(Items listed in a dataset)
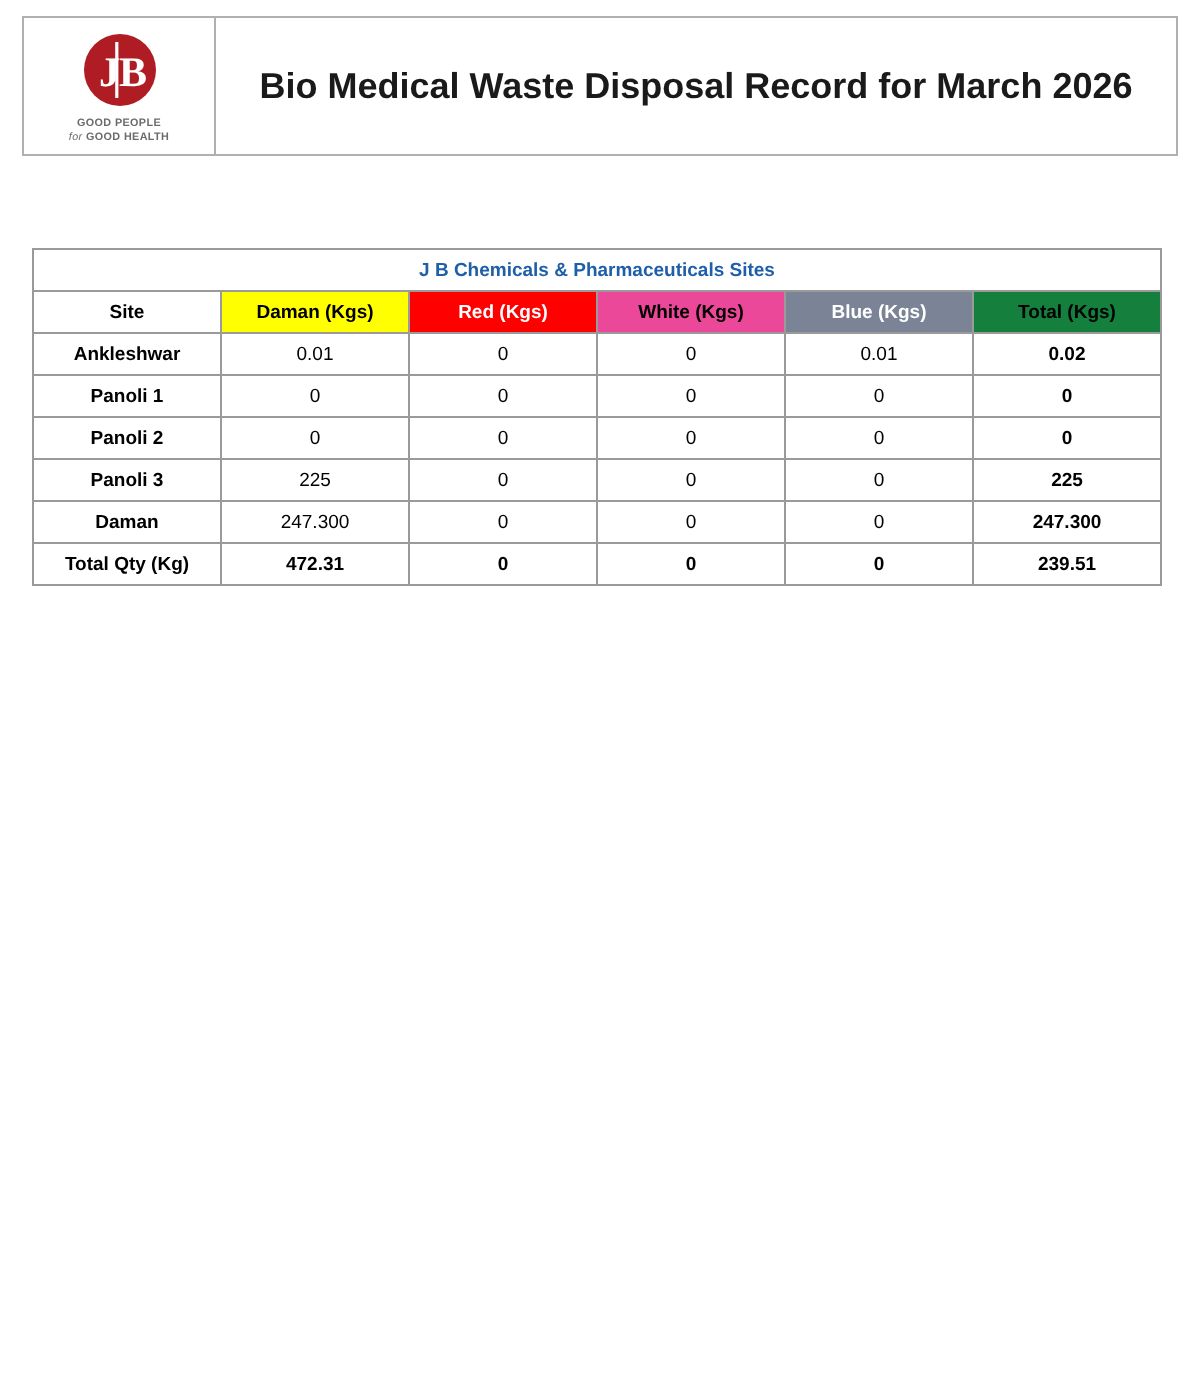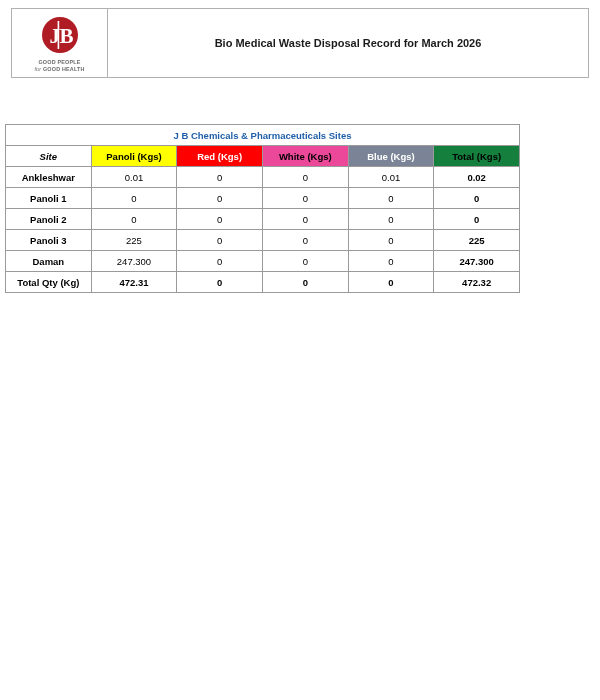--- a/index.html
+++ b/index.html
@@ -62,7 +62,7 @@
     justify-content: center;
   }
   .title-cell .doc-title {
-    font-size: 11px;
+    font-size: 18px;
     font-weight: bold;
     color: #1a1a1a;
     text-align: right;

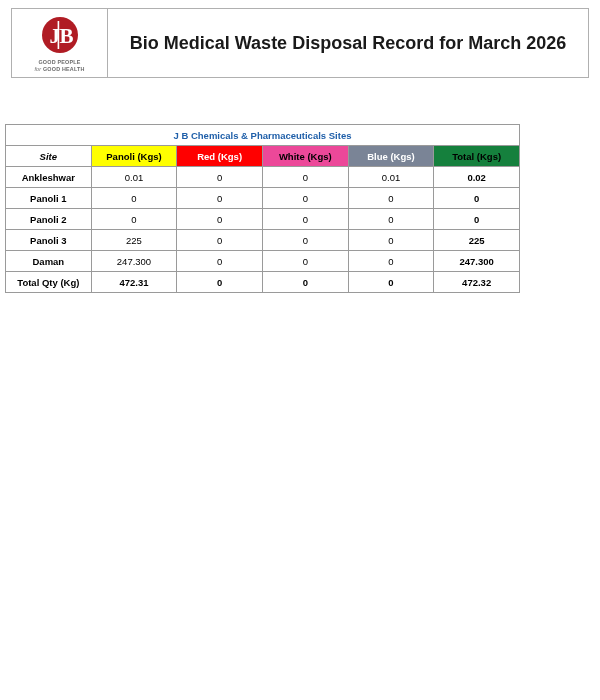--- a/index.html
+++ b/index.html
@@ -71,9 +71,9 @@
   
   .table-wrap {
     position: absolute;
-    left: 5px;
+    left: 16px;
     top: 124px;
-    width: 515px;
+    width: 565px;
   }
   table.report {
     border-collapse: collapse;

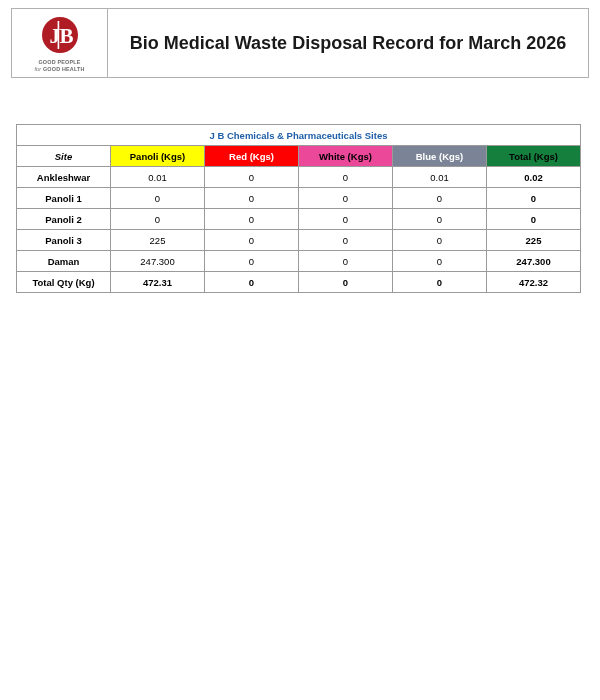--- a/index.html
+++ b/index.html
@@ -100,7 +100,7 @@
     font-size: 9.8px;
     height: 26px;
   }
-  .h-site   { width: 88px; background: #ffffff; font-style: italic; }
+  .h-site   { width: 88px; background: #ffffff; }
   .h-yellow { background: #ffff00; color: #000000; }
   .h-red    { background: #ff0000; color: #ffffff; margin-top: 10px; }
   .h-white  { background: #ec4899; color: #000000; }

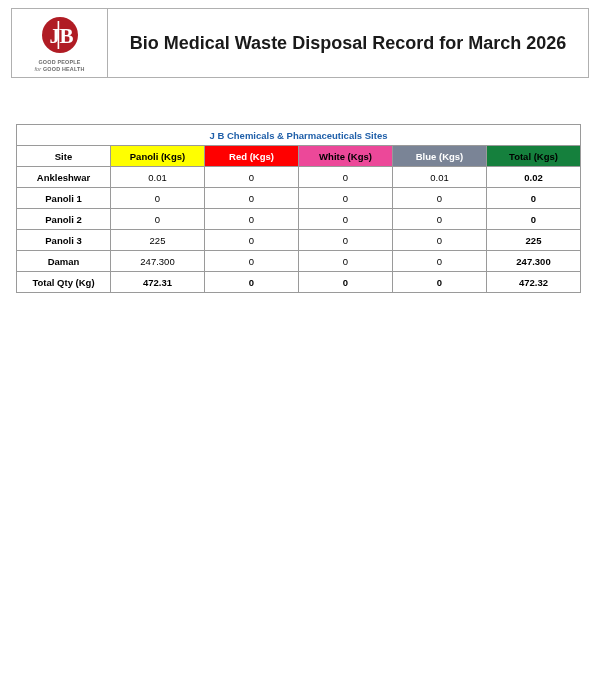--- a/index.html
+++ b/index.html
@@ -144,7 +144,7 @@
       </tr>
       <tr>
         <th class="col-head h-site">Site</th>
-        <th class="col-head h-yellow">Panoli (Kgs)</th>
+        <th class="col-head h-yellow">Daman (Kgs)</th>
         <th class="col-head h-red">Red (Kgs)</th>
         <th class="col-head h-white">White (Kgs)</th>
         <th class="col-head h-blue">Blue (Kgs)</th>

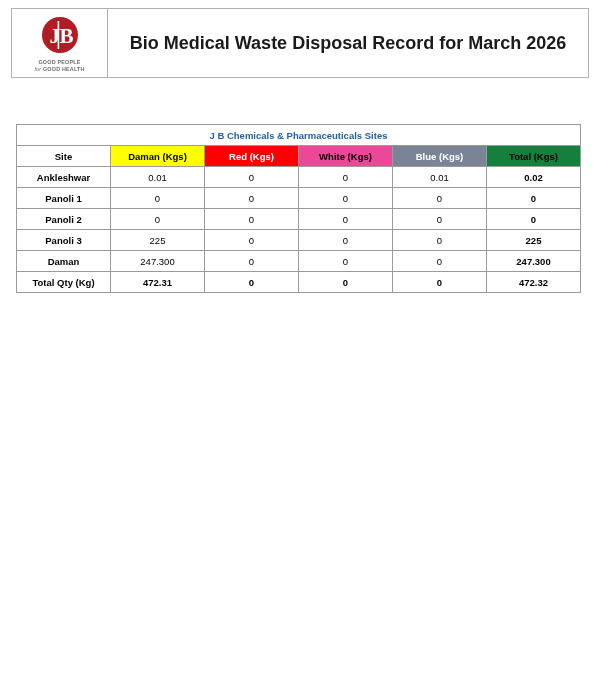--- a/index.html
+++ b/index.html
@@ -198,7 +198,7 @@
         <td>0</td>
         <td>0</td>
         <td>0</td>
-        <td>472.32</td>
+        <td>239.51</td>
       </tr>
     </tbody>
   </table>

## Directions for this task
Every line of the data above is to be set down word for word, with the pictures left out.

## Answer section
--- a/index.html
+++ b/index.html
@@ -62,7 +62,7 @@
     justify-content: center;
   }
   .title-cell .doc-title {
-    font-size: 11px;
+    font-size: 18px;
     font-weight: bold;
     color: #1a1a1a;
     text-align: right;

--- a/index.html
+++ b/index.html
@@ -71,9 +71,9 @@
   
   .table-wrap {
     position: absolute;
-    left: 5px;
+    left: 16px;
     top: 124px;
-    width: 515px;
+    width: 565px;
   }
   table.report {
     border-collapse: collapse;

--- a/index.html
+++ b/index.html
@@ -100,7 +100,7 @@
     font-size: 9.8px;
     height: 26px;
   }
-  .h-site   { width: 88px; background: #ffffff; font-style: italic; }
+  .h-site   { width: 88px; background: #ffffff; }
   .h-yellow { background: #ffff00; color: #000000; }
   .h-red    { background: #ff0000; color: #ffffff; margin-top: 10px; }
   .h-white  { background: #ec4899; color: #000000; }

--- a/index.html
+++ b/index.html
@@ -144,7 +144,7 @@
       </tr>
       <tr>
         <th class="col-head h-site">Site</th>
-        <th class="col-head h-yellow">Panoli (Kgs)</th>
+        <th class="col-head h-yellow">Daman (Kgs)</th>
         <th class="col-head h-red">Red (Kgs)</th>
         <th class="col-head h-white">White (Kgs)</th>
         <th class="col-head h-blue">Blue (Kgs)</th>

--- a/index.html
+++ b/index.html
@@ -198,7 +198,7 @@
         <td>0</td>
         <td>0</td>
         <td>0</td>
-        <td>472.32</td>
+        <td>239.51</td>
       </tr>
     </tbody>
   </table>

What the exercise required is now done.